第9章 月蝕の三日月。命のない罪。つまりは矛盾


顔を向けると新撰組………そう、確か新撰組の刀達が此方を見ていた。
睨んでいるのは前方に座る三名。加州、大和守、和泉守、だ。
敵意しか感じられない三人からの視線に彼岸花はため息をついた。
(心底嫌われてるっぽいな)
移動するだけ視線で追ってくるので、道場を出る瞬間彼岸花は振り返った。
(いー!)
彼岸花が頬を引っ張り歯を見せてやると、睨んでいた三人だけでなくそれを見た刀剣達が呆気にとられる様な顔をした。

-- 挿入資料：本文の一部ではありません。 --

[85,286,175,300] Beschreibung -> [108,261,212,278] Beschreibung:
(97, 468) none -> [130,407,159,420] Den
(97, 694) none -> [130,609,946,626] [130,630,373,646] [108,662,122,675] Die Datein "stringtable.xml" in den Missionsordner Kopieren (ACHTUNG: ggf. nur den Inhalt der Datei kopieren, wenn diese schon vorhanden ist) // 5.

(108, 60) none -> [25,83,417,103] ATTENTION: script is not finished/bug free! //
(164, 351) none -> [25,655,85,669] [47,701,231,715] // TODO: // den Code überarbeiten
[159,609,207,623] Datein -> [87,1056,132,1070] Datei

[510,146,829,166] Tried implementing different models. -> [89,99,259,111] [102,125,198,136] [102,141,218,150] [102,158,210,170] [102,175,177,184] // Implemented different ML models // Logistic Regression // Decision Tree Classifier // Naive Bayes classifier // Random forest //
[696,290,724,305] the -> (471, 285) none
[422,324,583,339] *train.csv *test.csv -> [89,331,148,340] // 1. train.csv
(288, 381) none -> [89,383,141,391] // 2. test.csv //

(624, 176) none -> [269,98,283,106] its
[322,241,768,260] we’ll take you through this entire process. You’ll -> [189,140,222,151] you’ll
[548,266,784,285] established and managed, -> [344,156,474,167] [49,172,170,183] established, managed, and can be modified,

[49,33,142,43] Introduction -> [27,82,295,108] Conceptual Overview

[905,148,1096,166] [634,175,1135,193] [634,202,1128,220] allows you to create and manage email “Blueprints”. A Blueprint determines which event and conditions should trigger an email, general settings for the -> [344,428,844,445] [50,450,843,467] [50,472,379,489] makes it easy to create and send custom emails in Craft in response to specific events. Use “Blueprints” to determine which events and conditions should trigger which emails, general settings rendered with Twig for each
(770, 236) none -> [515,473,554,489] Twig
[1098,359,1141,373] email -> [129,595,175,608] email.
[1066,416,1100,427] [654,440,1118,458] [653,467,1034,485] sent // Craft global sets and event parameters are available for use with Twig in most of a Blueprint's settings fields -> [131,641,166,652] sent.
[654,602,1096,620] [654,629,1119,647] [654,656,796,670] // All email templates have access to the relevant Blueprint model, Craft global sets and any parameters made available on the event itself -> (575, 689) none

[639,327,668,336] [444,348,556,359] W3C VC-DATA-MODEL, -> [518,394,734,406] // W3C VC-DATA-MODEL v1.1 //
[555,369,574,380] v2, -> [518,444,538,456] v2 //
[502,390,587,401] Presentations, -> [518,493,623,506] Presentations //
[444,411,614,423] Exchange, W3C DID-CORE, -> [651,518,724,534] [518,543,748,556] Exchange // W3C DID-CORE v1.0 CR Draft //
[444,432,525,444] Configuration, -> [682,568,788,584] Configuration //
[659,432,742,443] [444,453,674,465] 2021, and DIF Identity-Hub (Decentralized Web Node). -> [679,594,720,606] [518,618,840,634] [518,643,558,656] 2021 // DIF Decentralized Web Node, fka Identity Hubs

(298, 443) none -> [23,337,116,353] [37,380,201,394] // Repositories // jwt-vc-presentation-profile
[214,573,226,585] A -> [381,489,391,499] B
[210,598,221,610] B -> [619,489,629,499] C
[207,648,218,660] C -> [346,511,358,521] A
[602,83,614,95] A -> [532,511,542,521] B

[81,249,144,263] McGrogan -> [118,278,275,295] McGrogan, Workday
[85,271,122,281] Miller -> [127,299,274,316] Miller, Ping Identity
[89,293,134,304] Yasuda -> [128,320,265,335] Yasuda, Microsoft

それを見て少し気が晴れたので、連中に背を向けて道場を出ていく。











三日月宗近は闇落ちしているのか、否か。
倉庫に向かう道をのんびりと歩きながら、彼岸花は考える。
あの時、三日月が小娘に攻撃を加えられていたのかどうかは解らないが、少なくとも加えるには闇落ちをする必要がある。
となると、あの時点で三日月は闇落ちをしていた可能性が出てくるわけだ。
霊力、見た目に変化はないが、だからと言って安心はできない。
(でも、まだしていない可能性もあるんだよね)
というか、されていると困る。闇落ちした刀剣を戻す方法など、夢に入る方法より見つけるのが困難かもしれなかった。いや、そもそもあればの話であるが。
(夢に入る、か……………)
本当に実現可能の話なのか。
いや、しかし現状起こす手だては無い。
仮にも主である小娘に聞けば何か解るかもしれないが、下手に刺激して元に戻っても困る。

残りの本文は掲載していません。